Montana Lt. Gov. John Walsh, a Democrat, was appointed Friday to fill the unexpired term of longtime Democratic Sen. Max Baucus, who is leaving the Senate to serve as U.S. ambassador to China.
Walsh, 53, was already an announced candidate for the seat Baucus had planned to vacate at the end of this year. His appointment by Democratic Gov. Steve Bullock gives the former adjutant general of the Montana National Guard a leg up in the November contest to replace the six-term senator.
Friday's announcement sets up what's expected to be a pitched and costly battle crucial to GOP hopes of taking over the Senate — hopes that are contingent on winning red state seats now held by Democrats.
Baucus, the chairman of the powerful Senate Finance Committee, revealed last April that he would retire this year at the end of his term; his plans were upended in December when President Obama tapped him for the ambassadorship.
He was unanimously confirmed Thursday by his Senate colleagues.
"I wanted to appoint someone who I believed would represent the values Montanans hold important," Bullock said in announcing the appointment of Walsh, his 2012 running mate. "I wanted to appoint someone who I believed would be working to find solutions, not further dividing our state and nation.

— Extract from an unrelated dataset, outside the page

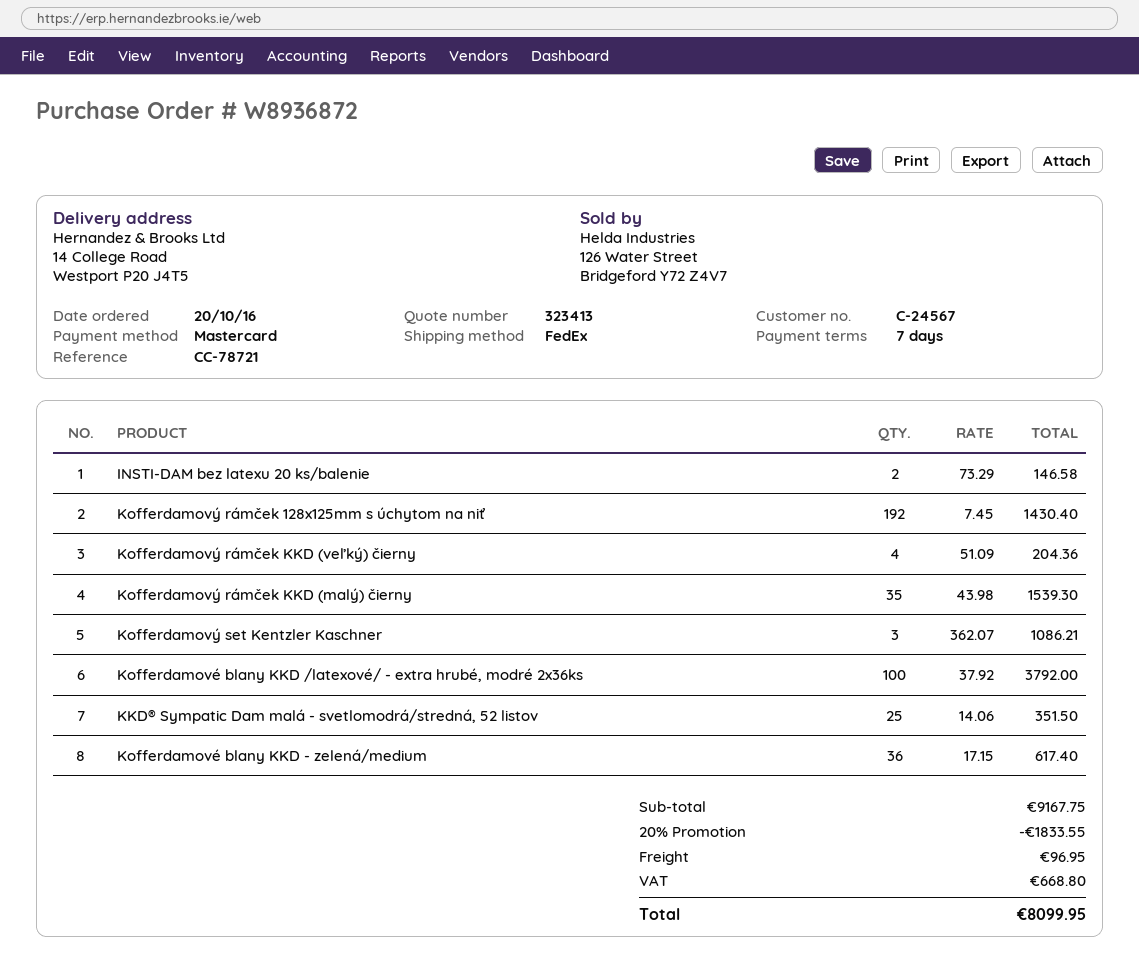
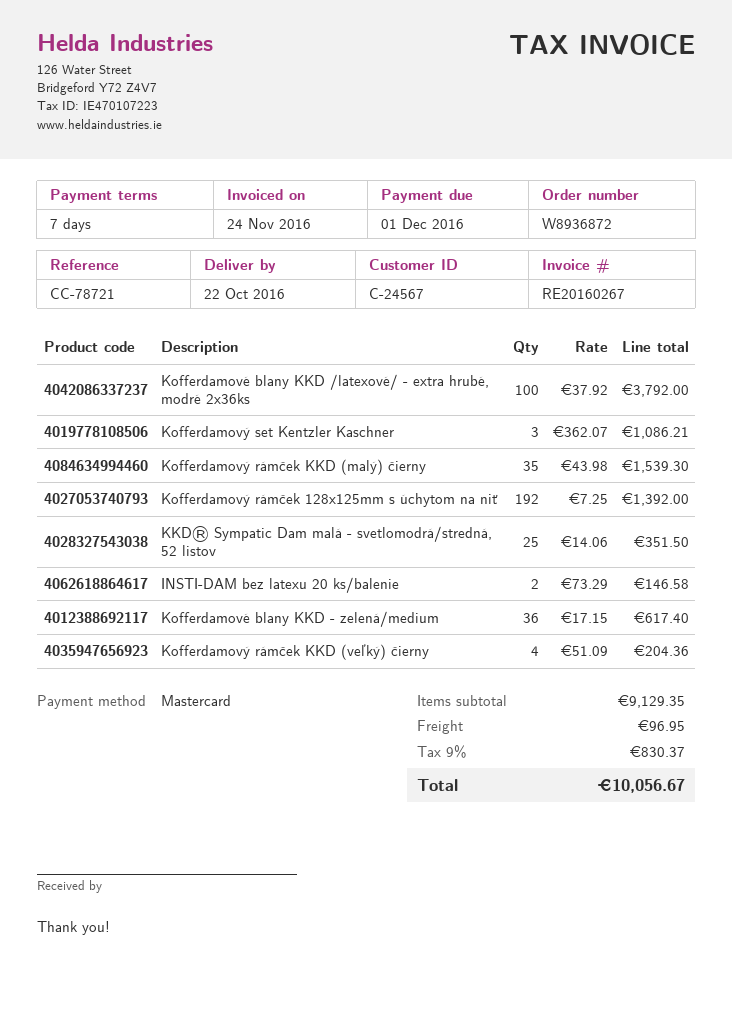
Kofferdamový rámček 128x125mm s úchytom na niť: 192 x 7.45 = 1430.40 -> 192 x 7.25 = 1392.00
subtotal: 9167.75 -> 9129.35
discount: 20% = 1833.55 -> none
tax: 668.80 -> 830.37
total: 8099.95 -> 10056.67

And I wanted to appoint someone who I truly believed would wake up each day focused on putting Montana – and Montanans – first."
Walsh emerged as the frontrunner to replace Baucus after popular former Democratic Gov. Brian Schweitzer, widely expected to seek the Senate seat, declined to run.

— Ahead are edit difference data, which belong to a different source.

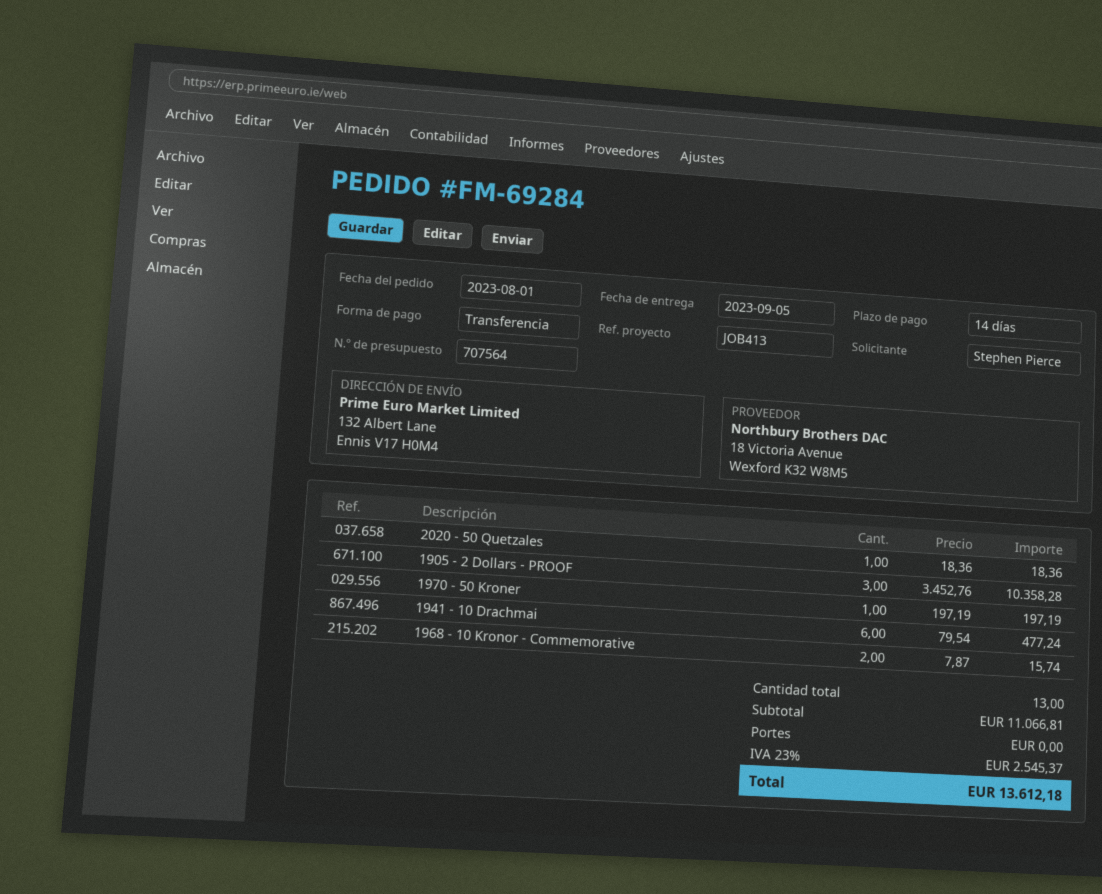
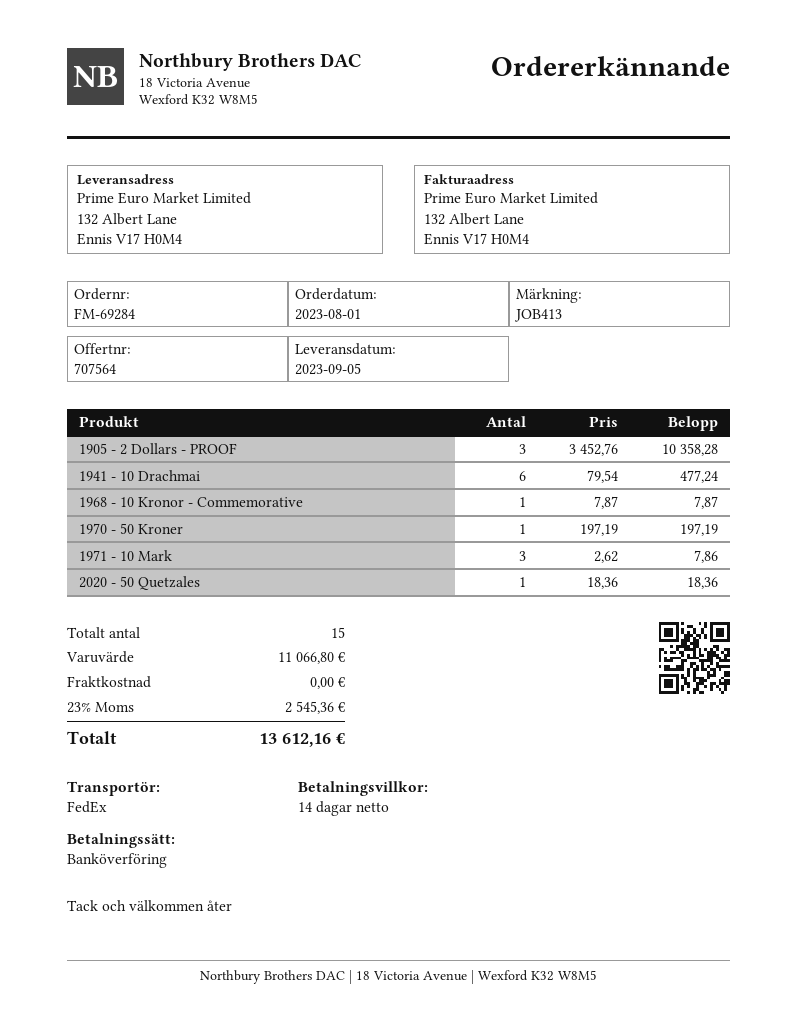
1968 - 10 Kronor - Commemorative: 2 x 7.87 = 15.74 -> 1 x 7.87 = 7.87
1971 - 10 Mark: none -> 3 x 2.62 = 7.86
total quantity: 13 -> 15
subtotal: 11066.81 -> 11066.80
tax: 23% = 2545.37 -> 23% = 2545.36
total: 13612.18 -> 13612.16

Schweitzer was initially seen as the Democrats' strongest candidate to retain the Senate seat in a state where just 41 percent of the electorate voted for Obama in 2012. Montana voters are not entirely predictable: that same year incumbent Democratic Sen. Jon Tester won re-election with more than 48 percent of the vote.
Walsh, an Iraq War combat veteran, is considered a strong candidate but does not have the same cache with voters. He also could face two primary opponents. Former Lt. Gov. John Bohlinger and rancher Dirk Adams have thrown their hats in the race, though Walsh's appointment clouds their path.
"Lieutenant Governor John Walsh has spent his life serving his state and his country," said Colorado Sen. Michael Bennet, chairman of the Democratic Senatorial Campaign Committee. "John is the kind of guy who may not agree with the party on every single issue, but he has the selflessness and courage to always do what he thinks is right for Montana, and that is exactly the kind of leadership we need here in the U.S. Senate."
The Republican frontrunner for Baucus' seat, freshman U.S. Rep. Steve Daines, this week launched his first television ad – a biographical spot that focuses on his business experience. A former executive with a Bozeman-based cloud-hosting software company that's part of the Oracle Corporation, Daines reported having $1.9 million in his campaign account, according to the Billings Gazette. Walsh reported a balance of $435,000 in his account.
State Rep. Champ Edmunds and air traffic controller David Leaser are also running for the Republican nomination.
Republicans in recent months had already begun focusing on Walsh, highlighting an Army reprimand he received in 2010. Walsh was found to have used his National Guard position to strong arm subordinates into joining a private guard lobbying group in which he was seeking a leadership position.
Walsh disputed the finding, and then-Gov. Schweitzer wrote a letter supporting him. Walsh resigned his post to run for lieutenant governor in 2012.
Both the Cook Political Report, and the Rothenberg Political Report, non-partisan analysts of elections and campaigns, rate the Montana race a toss-up.